In this study, the GammaTiles are inserted, as previously mentioned, and then, patients undergo chemotherapy when the radiation dies down.
“Doctors are adding more radiation to the area. So, the study is designed to determine whether this approach is safe and the patient can tolerate this new treatment,” noted Chen.
He explained that, while the current release stated that the first patient had been dosed, they aim to recruit approximately 60 participants to better understand this approach's feasibility.
Patient Recruitment
Beyond explaining the basic tenants of the study, Chen shared some additional details on patient recruitment with PharmaNewsIntelligence.
“The study focuses on a type of glioblastoma that does not have an isocitrate dehydrogenase mutation. These are certain mutations that give patients a different prognosis. So, the other clinicians and I are only picking out the isocitrate dehydrogenase (IDH) wild-type tumors,” he revealed.

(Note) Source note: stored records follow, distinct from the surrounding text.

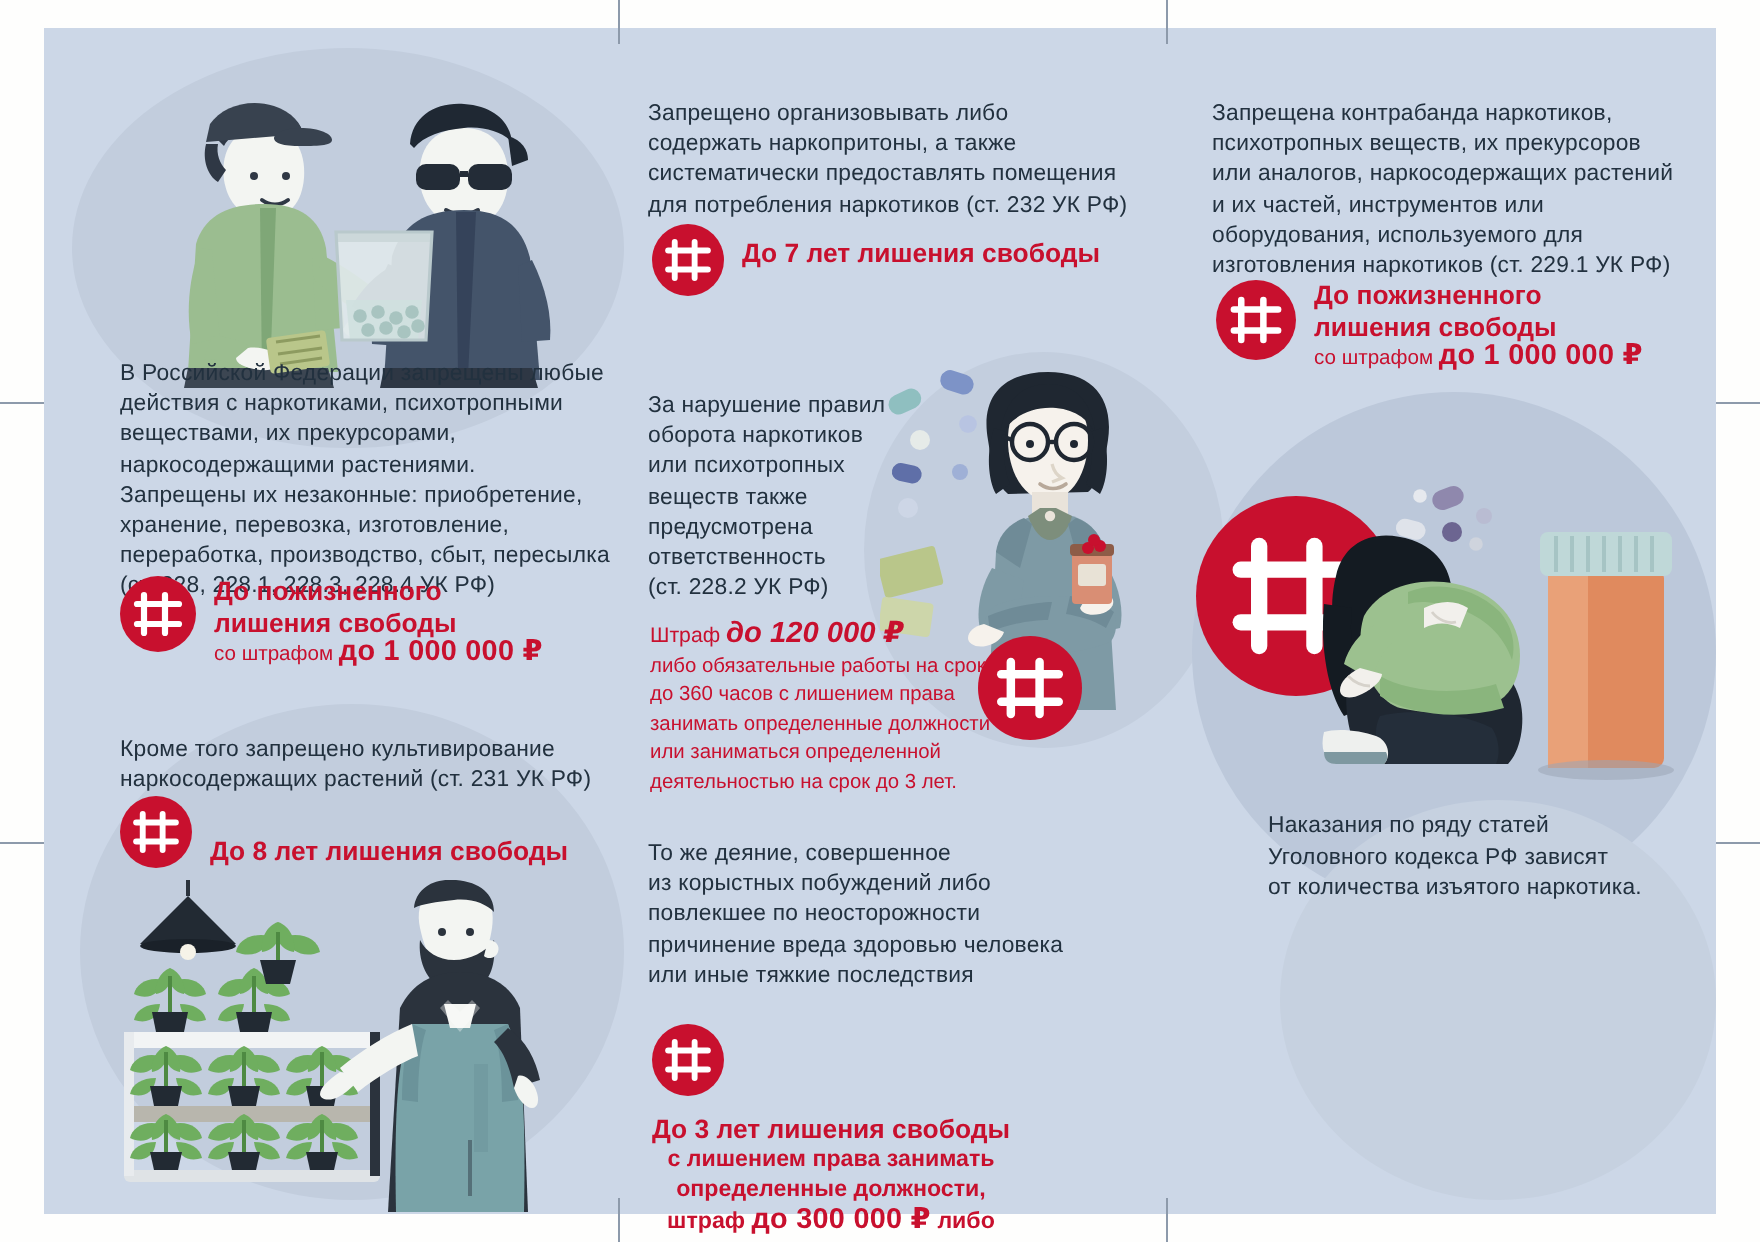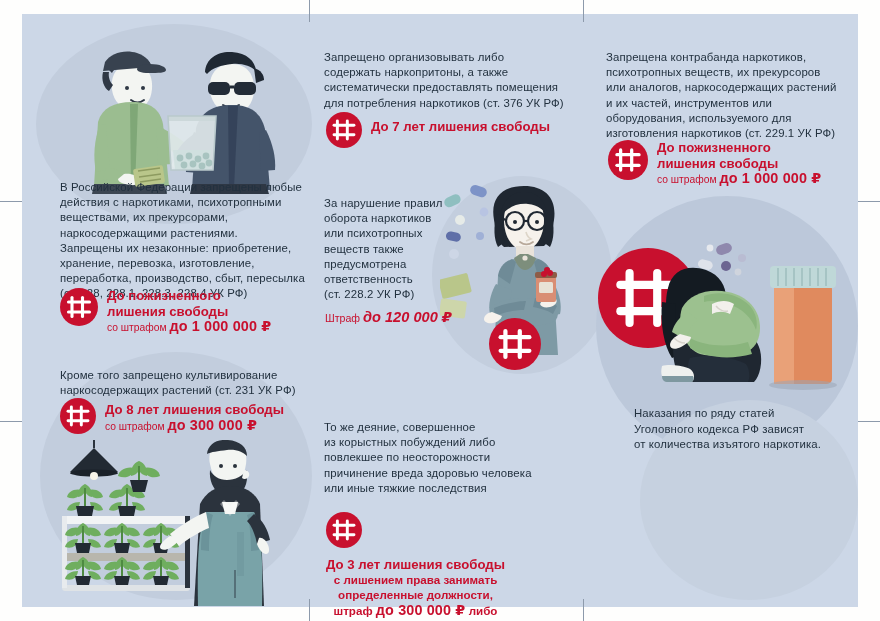--- a/index.html
+++ b/index.html
@@ -187,21 +187,20 @@
         <g stroke="#fff" stroke-width="3.1" stroke-linecap="round">
           <path d="M12 9.5v19"></path>
             <path d="M22.5 9.5v19"></path>
           <path d="M8.5 14h21"></path>
             <path d="M8.5 24h21"></path>
         </g>
       </svg>
     </span>
     <span>
       <span class="p-main" style="display:block;">До 8 лет лишения свободы</span>
-      <span class="p-sub" style="display:block;"><span>со штрафом </span><span class="big">до 300 000 ₽</span></span>
     </span>
   </div>
 
   <svg class="illus" style="left:58px;top:440px;" width="252" height="166" viewBox="0 0 252 166">
 
     <path d="M36 0v8" stroke="#2b333d" stroke-width="2"></path>
     <path d="M12 32h48L36 8z" fill="#222a33"></path>
     <ellipse cx="36" cy="33" rx="24" ry="3.5" fill="#1a2129"></ellipse>
     <circle cx="36" cy="36" r="4" fill="#f6f3e8"></circle>
 
@@ -324,21 +323,21 @@
 
     <path d="M196 74c9 6 14 16 16 26l-13 4c-2-10-5-18-10-23z" fill="#2b333d"></path>
     <path d="M199 104c2 6 6 10 9 10s4-4 2-9-6-8-9-7z" fill="#f3f5f2"></path>
     <path d="M179 92h7v44h-7z" fill="#6b939a" opacity=".5"></path>
     <path d="M176 130h2v28h-2z" fill="#2b333d" opacity=".45"></path>
   </svg>
 
   <div class="txt" style="left:324px;top:50px;width:270px;">Запрещено организовывать либо
 содержать наркопритоны, а также
 систематически предоставлять помещения
-для потребления наркотиков (ст. 376 УК РФ)</div>
+для потребления наркотиков (ст. 232 УК РФ)</div>
 
   <div class="penalty" style="left:326px;top:112px;">
     <span class="badge">
       <svg width="36" height="36" viewBox="0 0 38 38">
         <circle cx="19" cy="19" r="19" fill="#c8102e"></circle>
         <g stroke="#fff" stroke-width="3.1" stroke-linecap="round">
           <path d="M12 9.5v19"></path>
             <path d="M22.5 9.5v19"></path>
           <path d="M8.5 14h21"></path>
             <path d="M8.5 24h21"></path>
@@ -408,21 +407,25 @@
   </svg>
 
   <div class="txt" style="left:324px;top:196px;width:160px;">За нарушение правил
 оборота наркотиков
 или психотропных
 веществ также
 предусмотрена
 ответственность
 (ст. 228.2 УК РФ)</div>
 
-  <div class="fine" style="left:325px;top:310px;width:195px;"><span class="lead">Штраф </span><span class="hl">до 120 000 ₽</span><br></div>
+  <div class="fine" style="left:325px;top:310px;width:195px;"><span class="lead">Штраф </span><span class="hl">до 120 000 ₽</span><br><span>либо обязательные работы на срок
+до 360 часов с лишением права
+занимать определенные должности
+или заниматься определенной
+деятельностью на срок до 3 лет.</span></div>
 
   <span style="position:absolute;left:489px;top:318px;">
     <svg width="52" height="52" viewBox="0 0 38 38">
       <circle cx="19" cy="19" r="19" fill="#c8102e"></circle>
       <g stroke="#fff" stroke-width="3.1" stroke-linecap="round">
         <path d="M12 9.5v19"></path>
           <path d="M22.5 9.5v19"></path>
         <path d="M8.5 14h21"></path>
           <path d="M8.5 24h21"></path>
       </g>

Additionally, the recommending surgeon should feel that a growth total resection — meaning that all of the visible parts of the tumor can be resected — is possible.

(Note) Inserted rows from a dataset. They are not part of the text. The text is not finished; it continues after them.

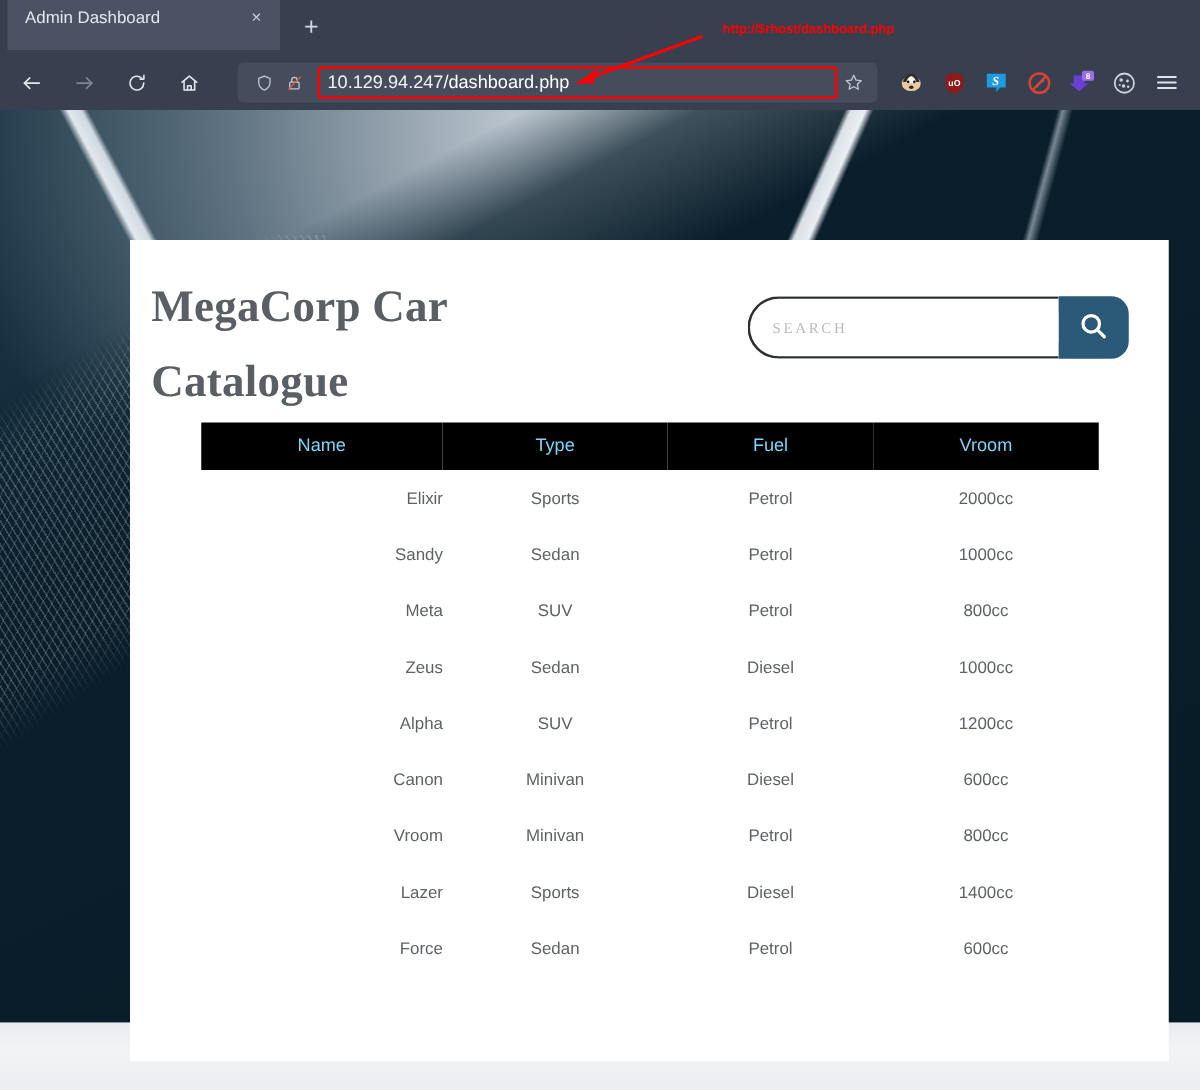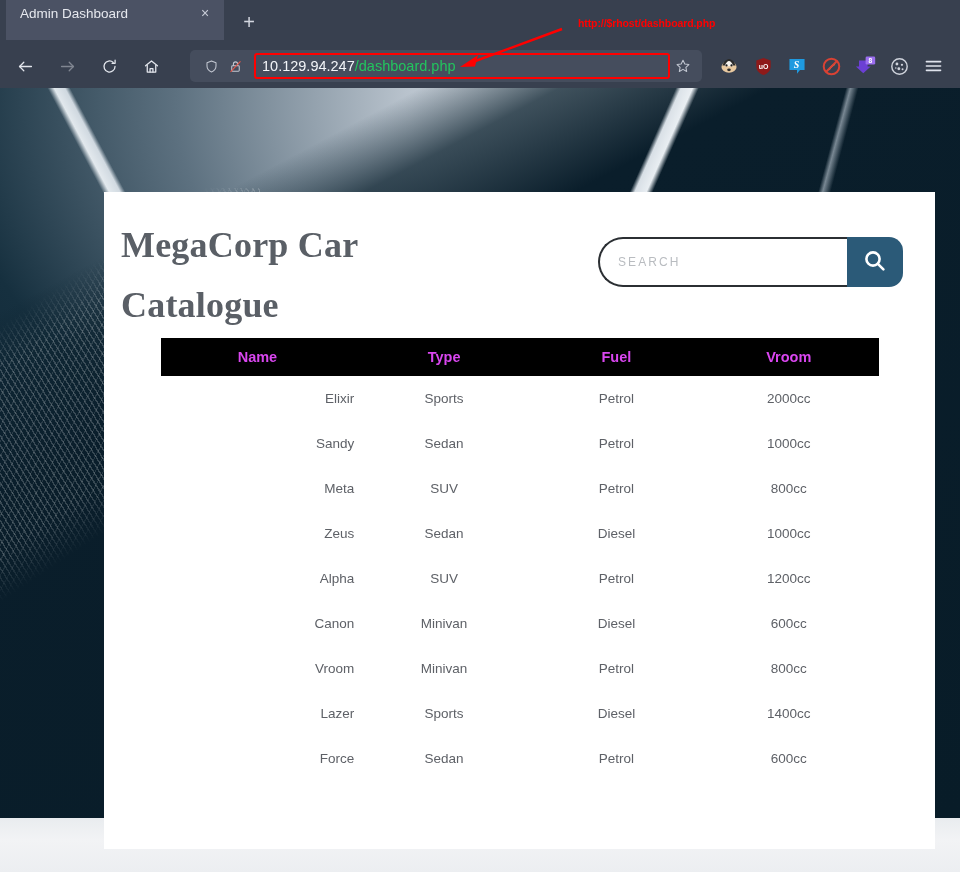--- a/index.html
+++ b/index.html
@@ -99,21 +99,21 @@
     margin-left: 6px;
     display: flex;
     align-items: center;
     border: 2px solid #ff0000;
     border-radius: 3px;
     padding: 0 6px;
     overflow: hidden;
     white-space: nowrap;
   }
   #url-host { color: #f2f4f8; font-size: 14.5px; }
-  #url-path { color: #22c55e; font-size: 14.5px; }
+  #url-path { color: #ffffff; font-size: 14.5px; }
   #bookmark-star { width: 26px; height: 26px; display:flex; align-items:center; justify-content:center; margin-left:auto; }
 
   #ext-bar { display: flex; align-items: center; gap: 0px; padding-right: 2px; }
   .extbtn {
     width: 34px; height: 32px;
     display: flex; align-items: center; justify-content: center;
     position: relative;
     border-radius: 4px;
   }
 
@@ -212,22 +212,22 @@
     width: 305px;
   }
   #search-input {
     flex: 1;
     height: 50px;
     border: 2px solid #2b2f33;
     border-right: none;
     border-radius: 26px 0 0 26px;
     background: #ffffff;
     padding: 0 18px;
-    font-family: Liberation Sans, sans-serif;
-    font-size: 12px;
+    font-family: Liberation Serif, serif;
+    font-size: 16px;
     color: #0c4a6e;
     letter-spacing: 2.1px;
     outline: none;
   }
   #search-input::placeholder { color: #b9bcc0; letter-spacing: 2.1px; font-size: 12px; }
   #search-button {
     width: 56px;
     height: 50px;
     background: #2b5a78;
     border: none;
@@ -240,23 +240,23 @@
 
   
   #car-table {
     width: 718px;
     margin: 0 auto;
     border-collapse: collapse;
     table-layout: fixed;
   }
   #car-table thead th {
     background: #000000;
-    color: #d946ef;
+    color: #7dd3fc;
     font-size: 14.5px;
-    font-weight: bold;
+    font-weight: normal;
     height: 38px;
     text-align: center;
     vertical-align: middle;
   }
   #car-table tbody td {
     height: 45px;
     font-size: 13.5px;
     color: #5e6167;
     text-align: center;
     vertical-align: middle;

“Clinicians can put these tiles in because the radiation range is very short. It extends maybe eight millimeters out. The range of the tile’s radiation is small, so it doesn't radiate and get to the wound to prevent it from healing,” explained Chen. However, because the range is so small, if too much of the tumor is left behind, the tiles will not reach it, defeating the overall purpose of this treatment.
Participants in the study must meet additional criteria, including the following:
- being 18 or older
- having a tumor in the cerebrum and not in the cerebellum
- able to undergo subsequent chemoradiation
- able to take care of themselves
- have one single solitary tumor
Looking Ahead
While this study is still in its very early stages, Chen discussed future directions and implications with PharmaNewsIntelligence.
Randomized Clinical Trials
If this approach shows promise, researchers will need to conduct a randomized study comparing the old way of doing things to this new way. And if that study shows a difference, the old way will die away,” he asserted. “Why would providers ever let tumors grow uncontrollably if they could treat them immediately? This study lays the foundation for a future study to compare the old way of waiting four to six weeks before treatment versus the immediate treatment with GammaTiles.”
A randomized clinical trial would measure the overall survival rate of the GammaTile protocol and compare it to the current protocol.
Implications
If this trial's and subsequent trials' results are favorable, this technology could be the standard of care for patients with glioblastoma. Down the line, studies may even consider determining whether this technology can minimize the length or dosage of postsurgical chemoradiation.
Editor's Note: This article has been edited to reflect that a meta-analysis has already been done and to clarify some quotes.